A Lagrangian-Informed Long-Term Dispatch Policy for Coupled Hydropower and Photovoltaic Systems
Eliza Cohn, Ning Qi, Upmanu Lall, Bolun Xu
TL;DR
The paper tackles long-term coordination of reservoir-based hydropower with floating photovoltaic (FPV) systems under monthly water contracts. It introduces a partial Lagrangian relaxation approach that decomposes the problem into a master water-pricing problem in $\\theta$ and hour-by-hour subproblems, solved efficiently via a bi-section method, with an analytical subproblem solution. A data-driven nonlinear hydraulic head function $\\phi(V)$ is fitted from real data ($\\phi(V)=aV^b$, $R^2=0.99$) to preserve nonlinearity in reservoir dynamics. Numerical results on Hoover–Glen Canyon-scale systems show near-optimal performance (optimality gap <$0.1\%$) and strong robustness under uncertainty, while achieving substantial computational gains compared to full nonlinear solvers.

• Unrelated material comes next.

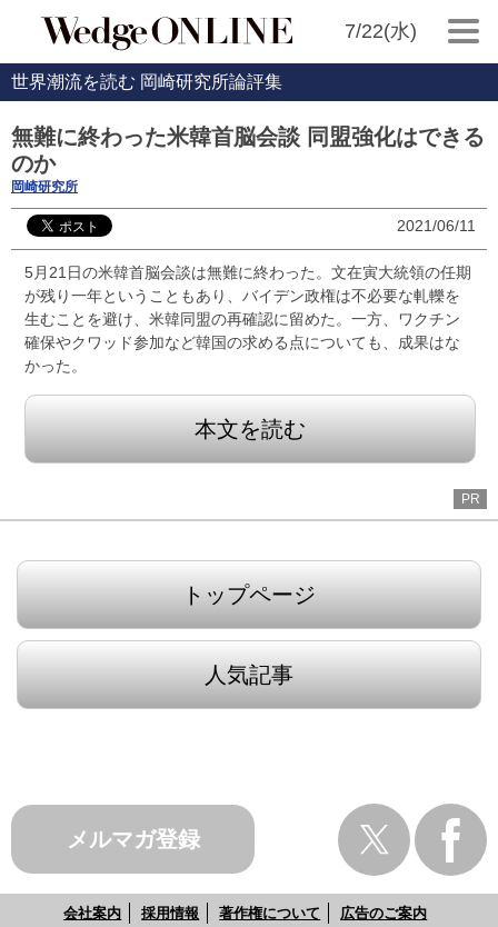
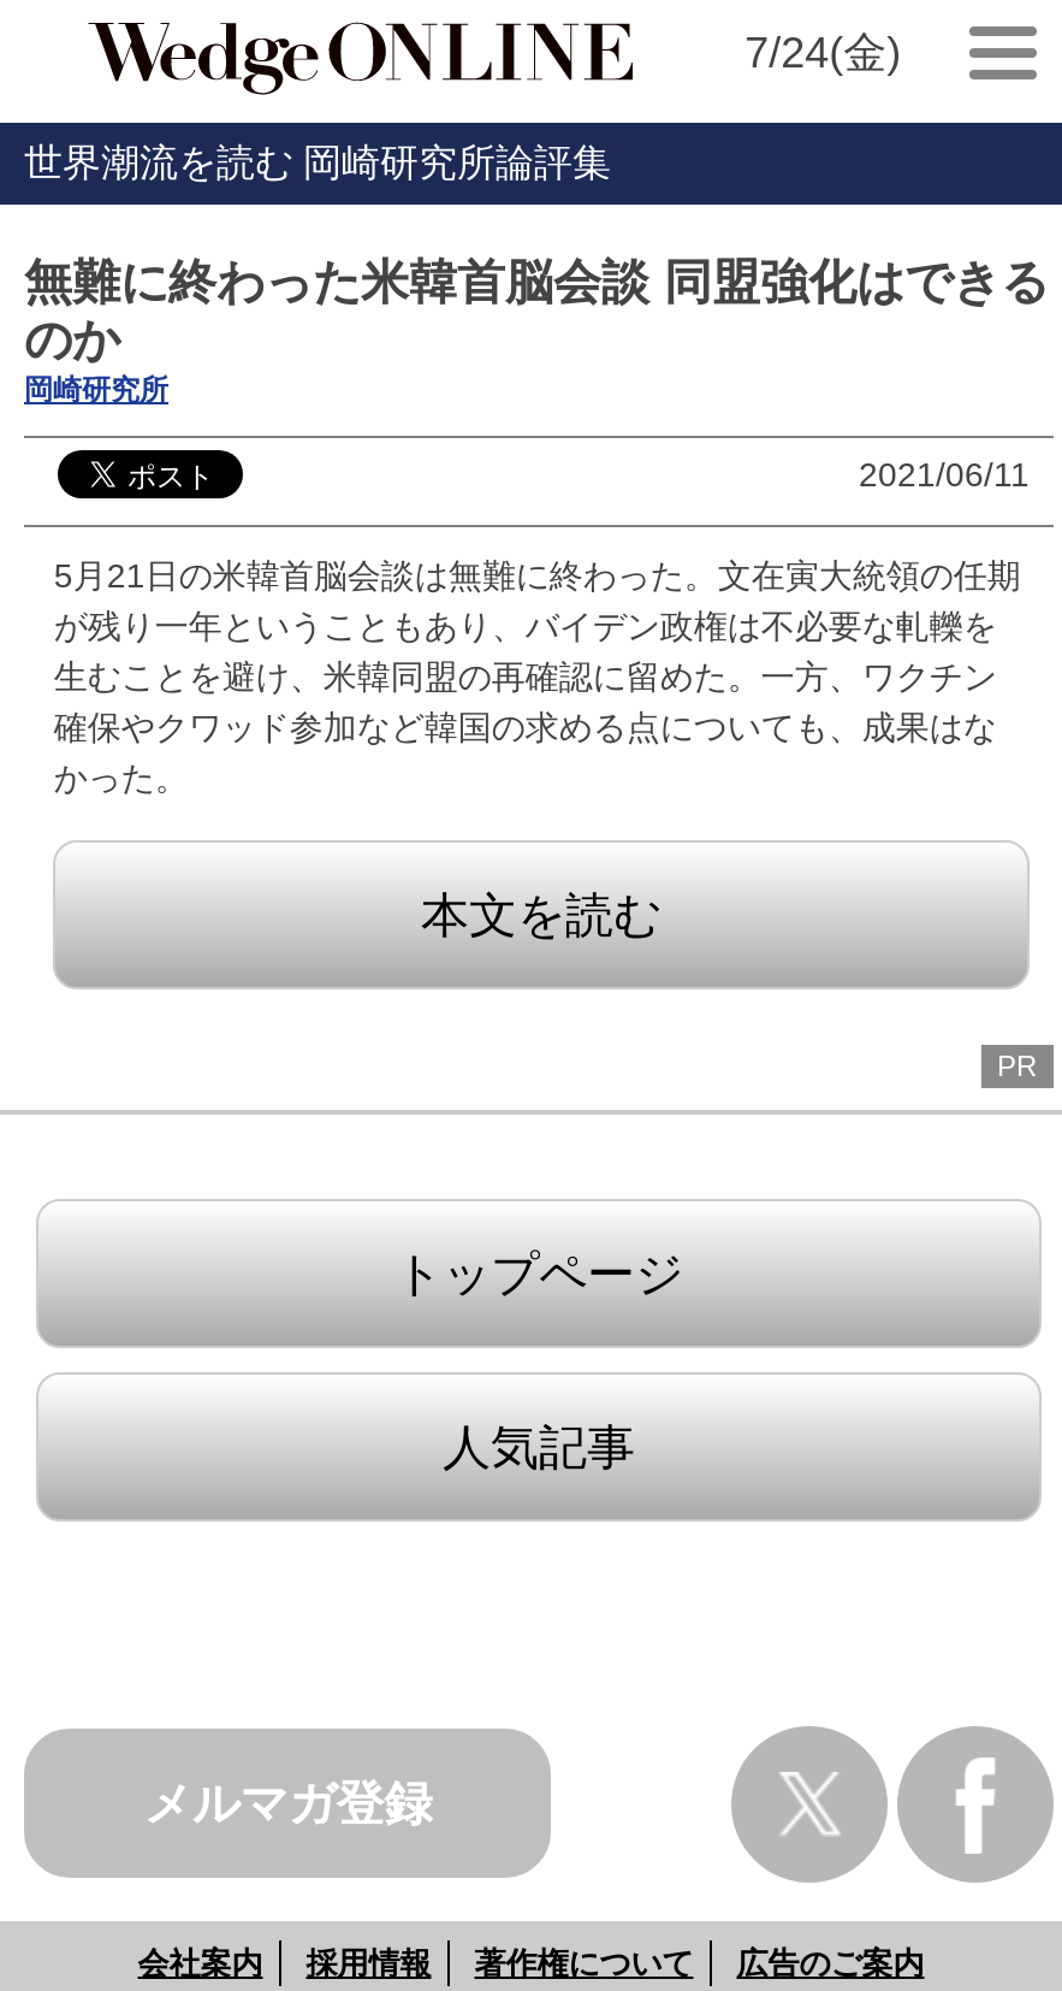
[344,20,416,42] 7/22(水) -> [745,29,901,77] 7/24(金)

The framework supports non-anticipatory, long-horizon energy management for coupled hydropower and FPV with practical implications for grid reliability and water-resource coordination.
Abstract
This paper presents a long-term dispatch framework for coupled hydropower and floating photovoltaic systems. We introduce a temporal decomposition algorithm based on partial Lagrangian relaxation to address long-term water contract constraints. We derive a real-time, non-anticipatory dispatch policy based on water contract pricing. Our framework is evaluated with a case study using real-world hydrology and power system data from Lake Mead and Lake Powell, on the Colorado River, demonstrating competitive performance against commercial solvers for both linearized and nonlinear reservoir models. We conduct a sensitivity analysis on transmission capacity, electricity price and uncertainty scenarios, showing that the operational performance is significantly impacted by the transmission capacity and electricity prices while remaining relatively robust under uncertainty scenarios.